Web page revision data
▶

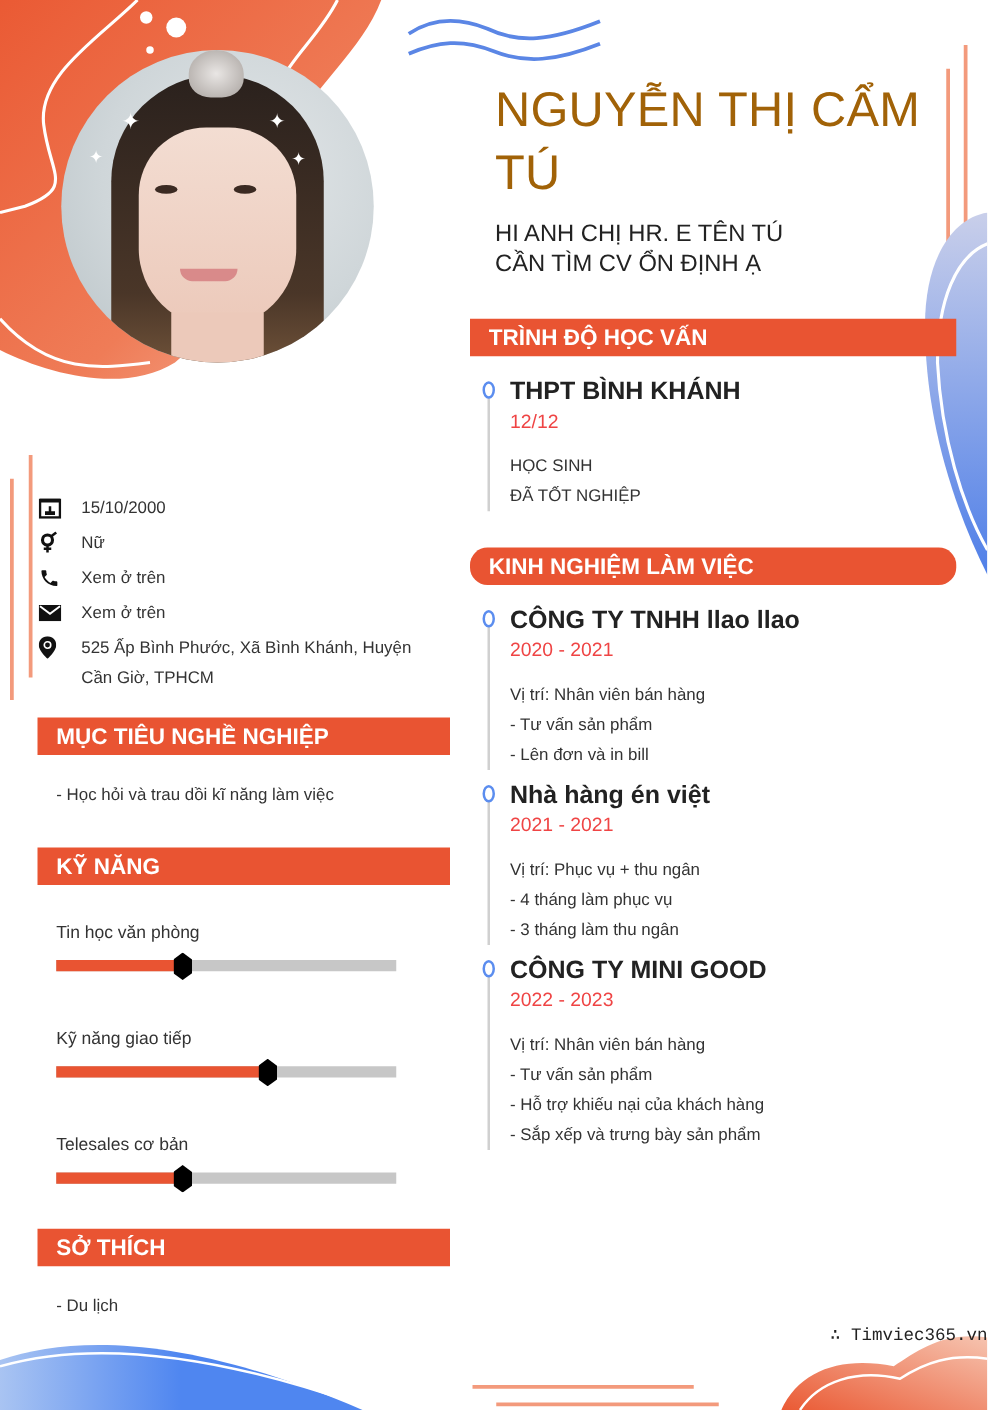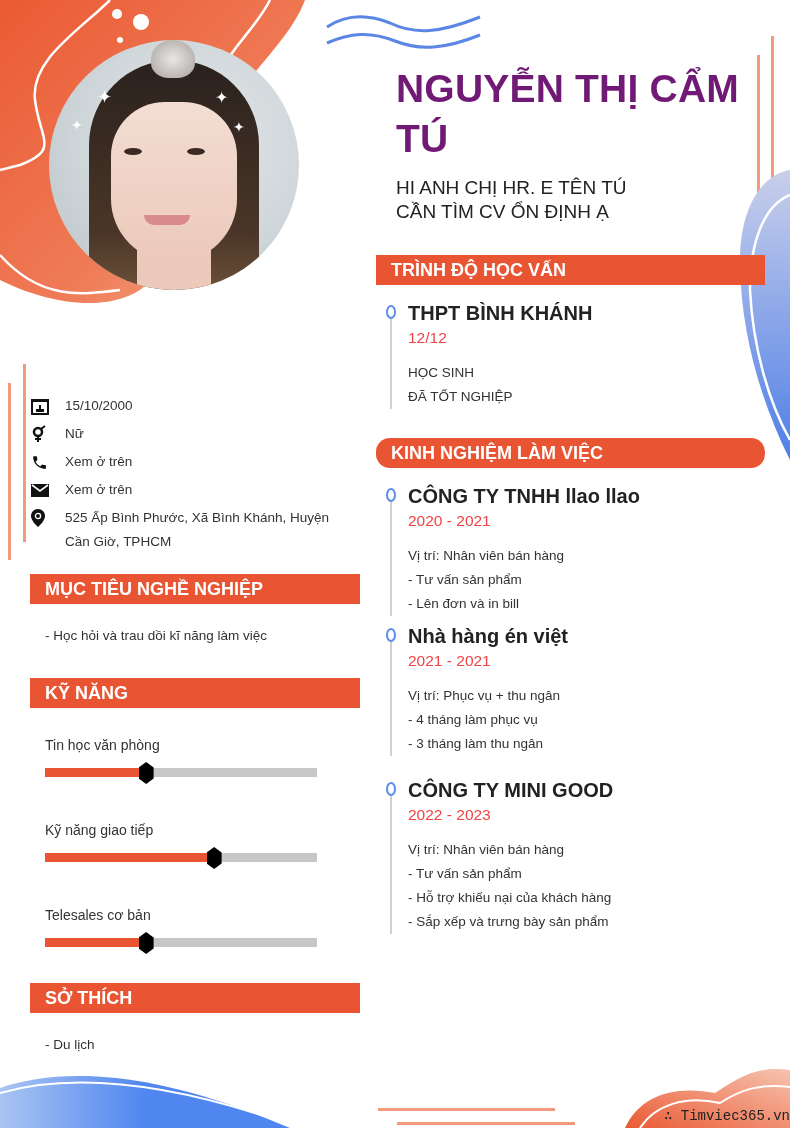--- a/index.html
+++ b/index.html
@@ -13,21 +13,21 @@
     background: radial-gradient(ellipse at 60% 40%, #e2e6e8 0%, #cfd6d9 55%, #b8c2c6 100%); }
   .avatar .hair { position: absolute; left: 40px; top: 20px; width: 170px; height: 250px; border-radius: 85px 85px 20px 20px; background: linear-gradient(#2a211d, #4a3628 70%, #7a5a3e); }
   .avatar .face { position: absolute; left: 62px; top: 62px; width: 126px; height: 160px; border-radius: 60px 60px 70px 70px; background: linear-gradient(#f3ddd2, #ecc9ba); }
   .avatar .eye { position: absolute; top: 88px; width: 18px; height: 7px; border-radius: 50%; background: #3b2a22; }
   .avatar .mouth { position: absolute; left: 95px; top: 175px; width: 46px; height: 10px; border-radius: 0 0 23px 23px; background: #d98a8a; }
   .avatar .neck { position: absolute; left: 88px; top: 210px; width: 74px; height: 60px; background: #ecc9ba; }
   .avatar .bunny { position: absolute; left: 102px; top: 0px; width: 44px; height: 38px; border-radius: 50% 50% 40% 40%; background: radial-gradient(#e9e6e4, #a8a29e); }
   .avatar .star { position: absolute; color: #fff; font-size: 18px; line-height: 1; }
 
   
-  .name { position: absolute; left: 396px; top: 64px; width: 350px; font-size: 39px; line-height: 50px; font-weight: 700; color: #701a75; letter-spacing: 0.2px; }
+  .name { position: absolute; left: 396px; top: 64px; width: 350px; font-size: 39px; line-height: 50px; font-weight: 400; color: #a16207; letter-spacing: 0.2px; }
   .tagline { position: absolute; left: 396px; top: 176px; width: 330px; font-size: 19px; line-height: 24px; color: #222; }
 
   .section-bar { position: absolute; height: 30px; background: #e95432; color: #fff; font-weight: 700; font-size: 18px; line-height: 30px; padding-left: 15px; }
 
   
   .contact { position: absolute; left: 30px; top: 394px; width: 320px; }
   .contact-row { display: flex; align-items: flex-start; font-size: 13.5px; line-height: 24px; color: #333; margin-bottom: 4px; }
   .contact-row .ic { width: 35px; flex: 0 0 35px; height: 24px; display: flex; align-items: center; padding-left: 1px; }
   .contact-row .txt { flex: 1; }
 
@@ -44,21 +44,21 @@
   
   .tl { position: absolute; left: 386px; width: 380px; }
   .tl-item { position: relative; padding-left: 22px; }
   .tl-item::before { content: ""; position: absolute; left: 4px; top: 12px; bottom: 0; width: 2px; background: #d0d0d0; }
   .tl-dot { position: absolute; left: 0; top: 2px; width: 10px; height: 14px; border: 2.5px solid #5b8def; border-radius: 50%; background: #fff; }
   .tl-title { font-size: 20px; font-weight: 700; color: #222; line-height: 20px; }
   .tl-date { font-size: 15.5px; color: #ef4444; line-height: 20px; margin-top: 5px; }
   .tl-lines { margin-top: 13px; }
   .tl-line { font-size: 13.5px; color: #333; line-height: 24px; }
 
-  .watermark { position: absolute; right: 0px; top: 1107px; font-family: "Liberation Mono", monospace; font-size: 14px; color: #222; }
+  .watermark { position: absolute; right: 0px; top: 1060px; font-family: "Liberation Mono", monospace; font-size: 14px; color: #222; }
 </style>
 </head>
 <body>
 
 <svg class="deco" style="left:0;top:0" width="330" height="310" viewBox="0 0 330 310">
   <defs>
     <linearGradient id="og1" x1="0" y1="0" x2="1" y2="1">
       <stop offset="0" stop-color="#ea5a34"></stop>
         <stop offset="0.6" stop-color="#ef7c57"></stop>
         <stop offset="1" stop-color="#f6b49c"></stop>
@@ -240,21 +240,21 @@
   <div class="tl-item" style="margin-bottom:10px;">
     <span class="tl-dot"></span>
     <div class="tl-title">CÔNG TY TNHH llao llao</div>
     <div class="tl-date">2020 - 2021</div>
     <div class="tl-lines">
       <div class="tl-line">Vị trí: Nhân viên bán hàng</div>
       <div class="tl-line">- Tư vấn sản phẩm</div>
       <div class="tl-line">- Lên đơn và in bill</div>
     </div>
   </div>
-  <div class="tl-item" style="margin-bottom:24px;">
+  <div class="tl-item" style="margin-bottom:10px;">
     <span class="tl-dot"></span>
     <div class="tl-title">Nhà hàng én việt</div>
     <div class="tl-date">2021 - 2021</div>
     <div class="tl-lines">
       <div class="tl-line">Vị trí: Phục vụ + thu ngân</div>
       <div class="tl-line">- 4 tháng làm phục vụ</div>
       <div class="tl-line">- 3 tháng làm thu ngân</div>
     </div>
   </div>
   <div class="tl-item">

◀

- [DIRECTIONS] Using the entries above, output exactly the lines between the line holding "absolute; left: 102px;" and the line holding "absolute; color: #fff;", end lines included, and nothing more.

- [TASK RESPONSE]
   .avatar .bunny { position: absolute; left: 102px; top: 0px; width: 44px; height: 38px; border-radius: 50% 50% 40% 40%; background: radial-gradient(#e9e6e4, #a8a29e); }
   .avatar .star { position: absolute; color: #fff; font-size: 18px; line-height: 1; }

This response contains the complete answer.